Abstract
Differences in the writing style of authors provide the grounds for authorship attribution or classification studies. This paper attempts to quantify the literary style of various forms of media, including broadsheet and tabloid newspapers, technical periodicals and television news scripts. The aim is to investigate the richness of vocabulary exhibited in these texts under the proposition that the writing style usually varies depending on the targeted readership or audience. In this paper we show the importance of using maximum likelihood estimates for the three parameters of the Sichel distribution, as opposed to using the inverse Gaussian Poisson distribution, which is a particular case.
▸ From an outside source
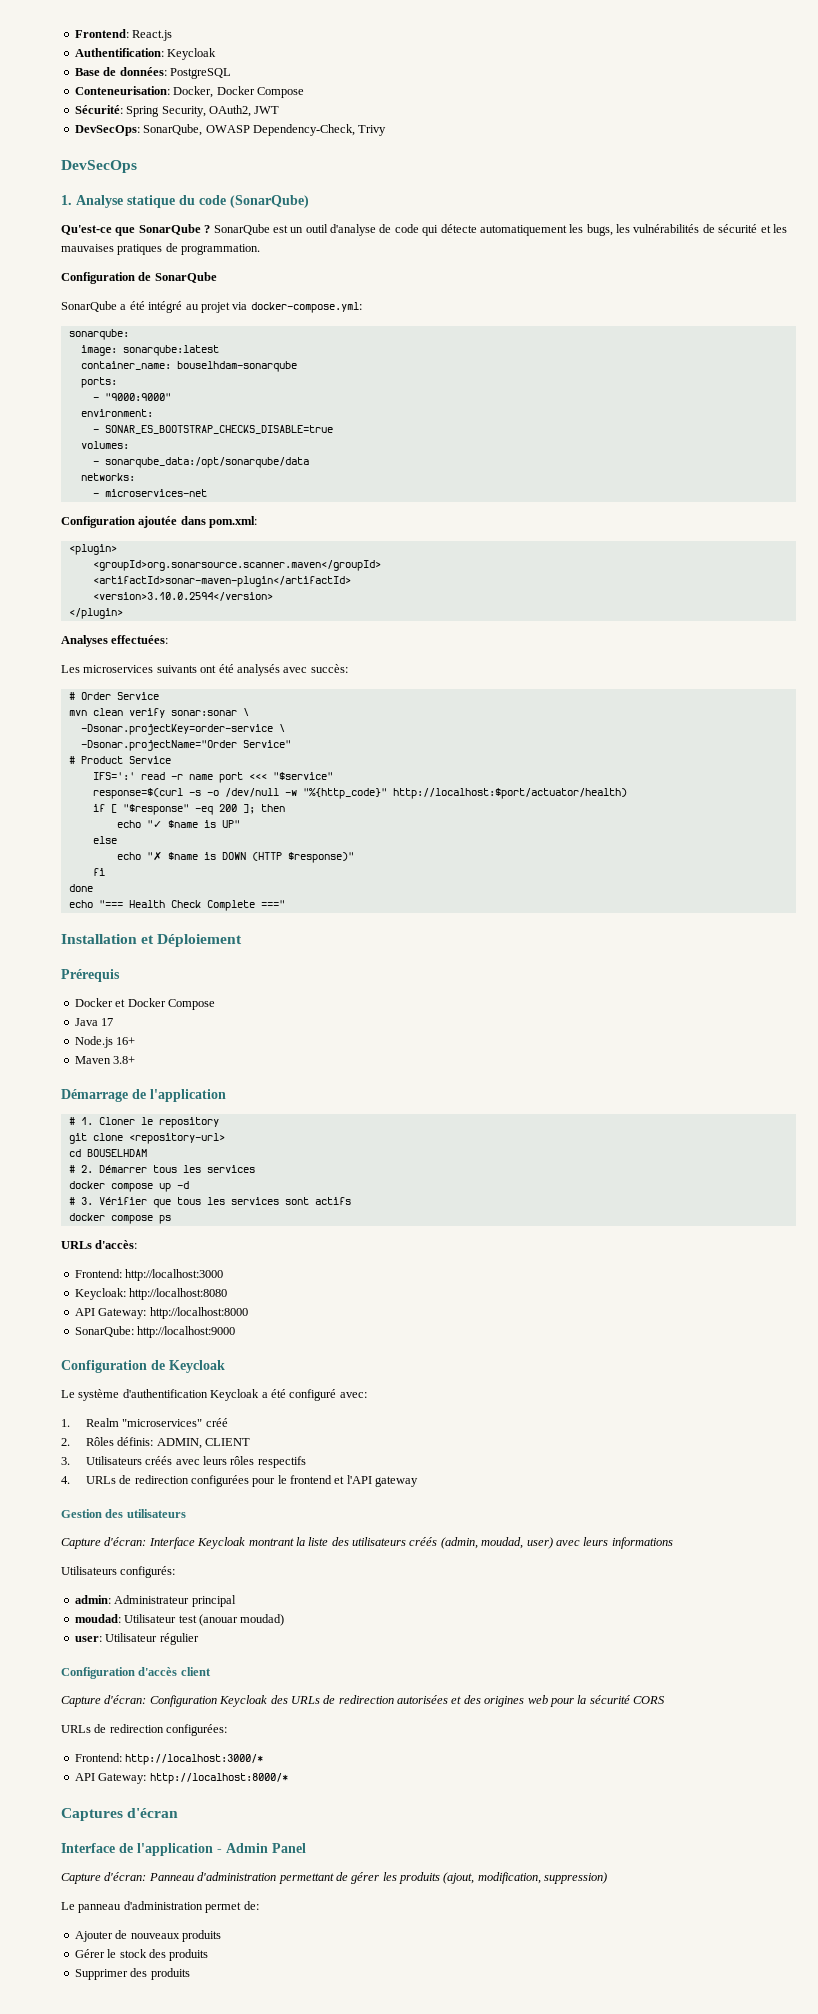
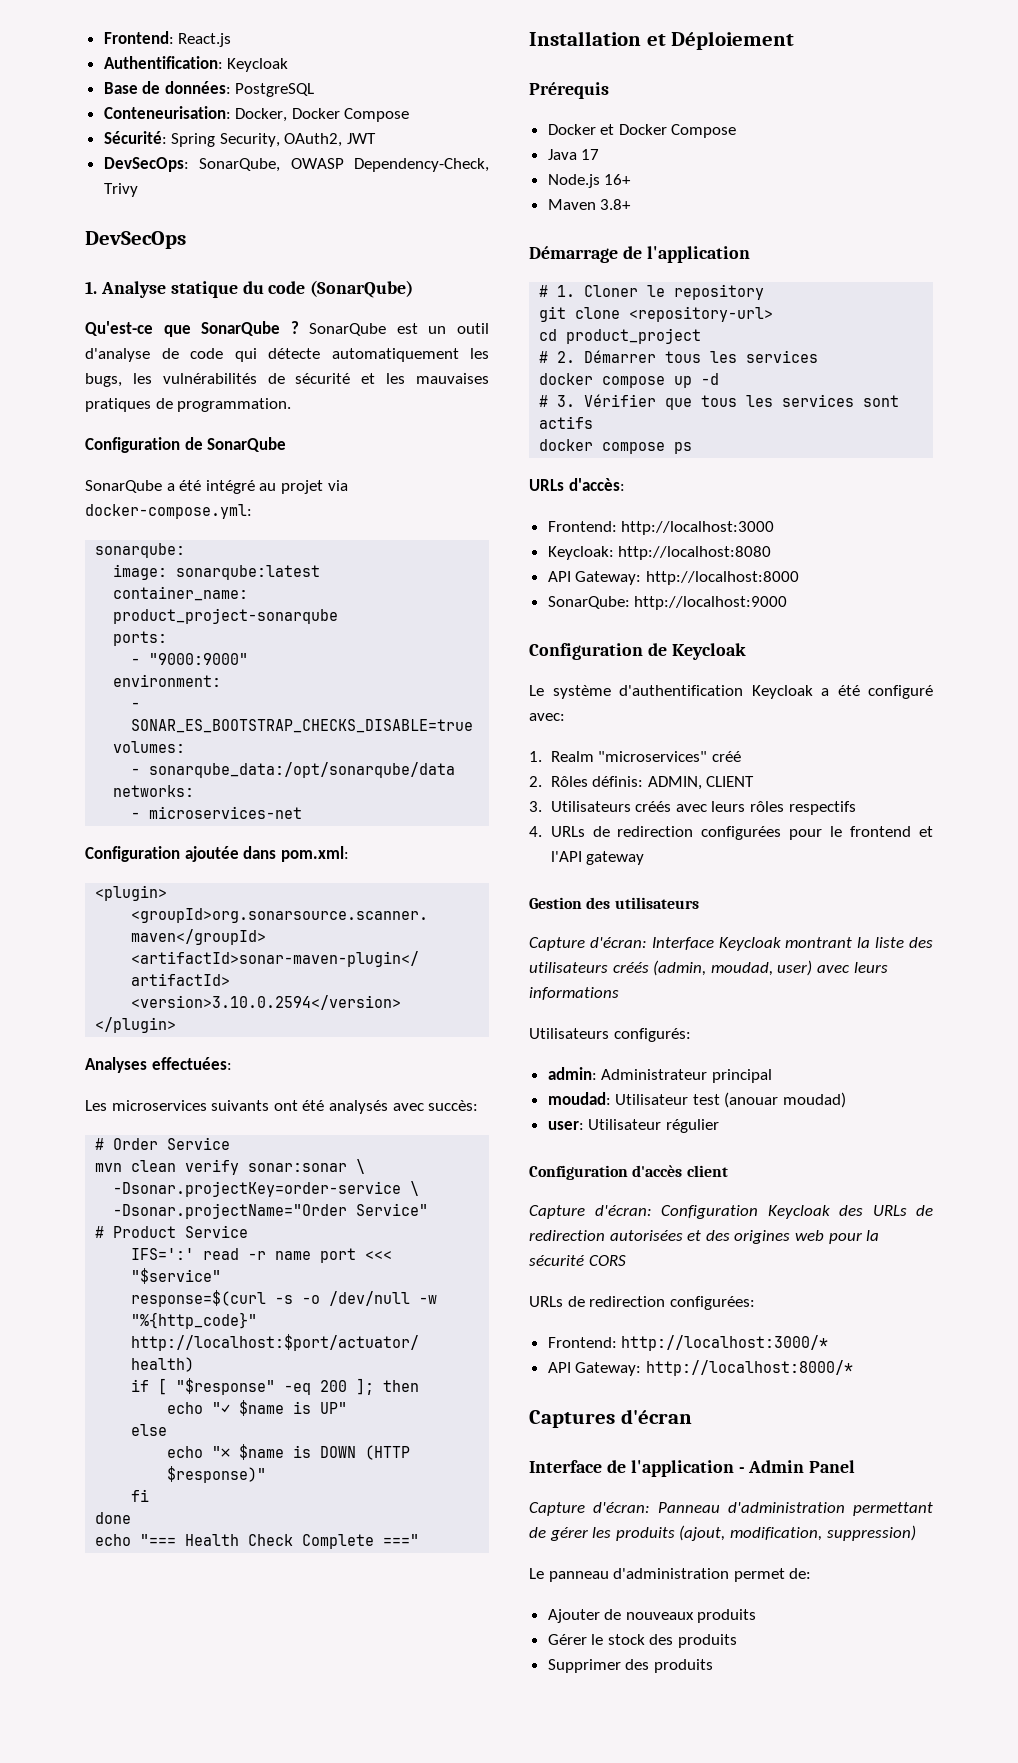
- container_name: bouselhdam-sonarqube
+ container_name: product_project-sonarqube
- cd BOUSELHDAM
+ cd product_project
We then use multivariate pattern recognition techniques such as discriminant analysis, classification trees and neural networks to establish differences in the afore-mentioned types of media.
Acknowledgements
We would like to thank Diana Lewis, from the Centre for Linguistics and Philology, University of Oxford, for helpful comments and advice. We are also grateful to Lou Burnard and Mike Popham from the Humanities Computing Unit, Oxford University Computing Services, for valuable assistance in retrieving the data from the British National Corpus. Special thanks go to Susan Hutchinson, from the Department of Statistics, University of Oxford, for her advice on computing issues and for providing the algorithm for the initial data tabulation, and to Julian Stander, from the School of Mathematics and Statistics, University of Plymouth, for his comments on a preliminary version of the paper. Most of this work was done when both authors were at the Department of Statistics, University of Oxford. Research at the UCL Institute of Child Health and Great Ormond Street Hospital for Children NHS Trust benefits from Research and Development funding received from the NHS Executive.
Notes
1In the UK the quality of writing in broadsheet newspapers is generally considered better than that of the tabloids; we would expect the former to have a richer vocabulary than the latter. Note that in 2005 The Independent changed to the tabloid format and The Guardian to the Berliner format. However, we use the terms ‘Broadsheet’ and ‘Tabloid’ to differentiate newspapers by their contents rather than by their formats.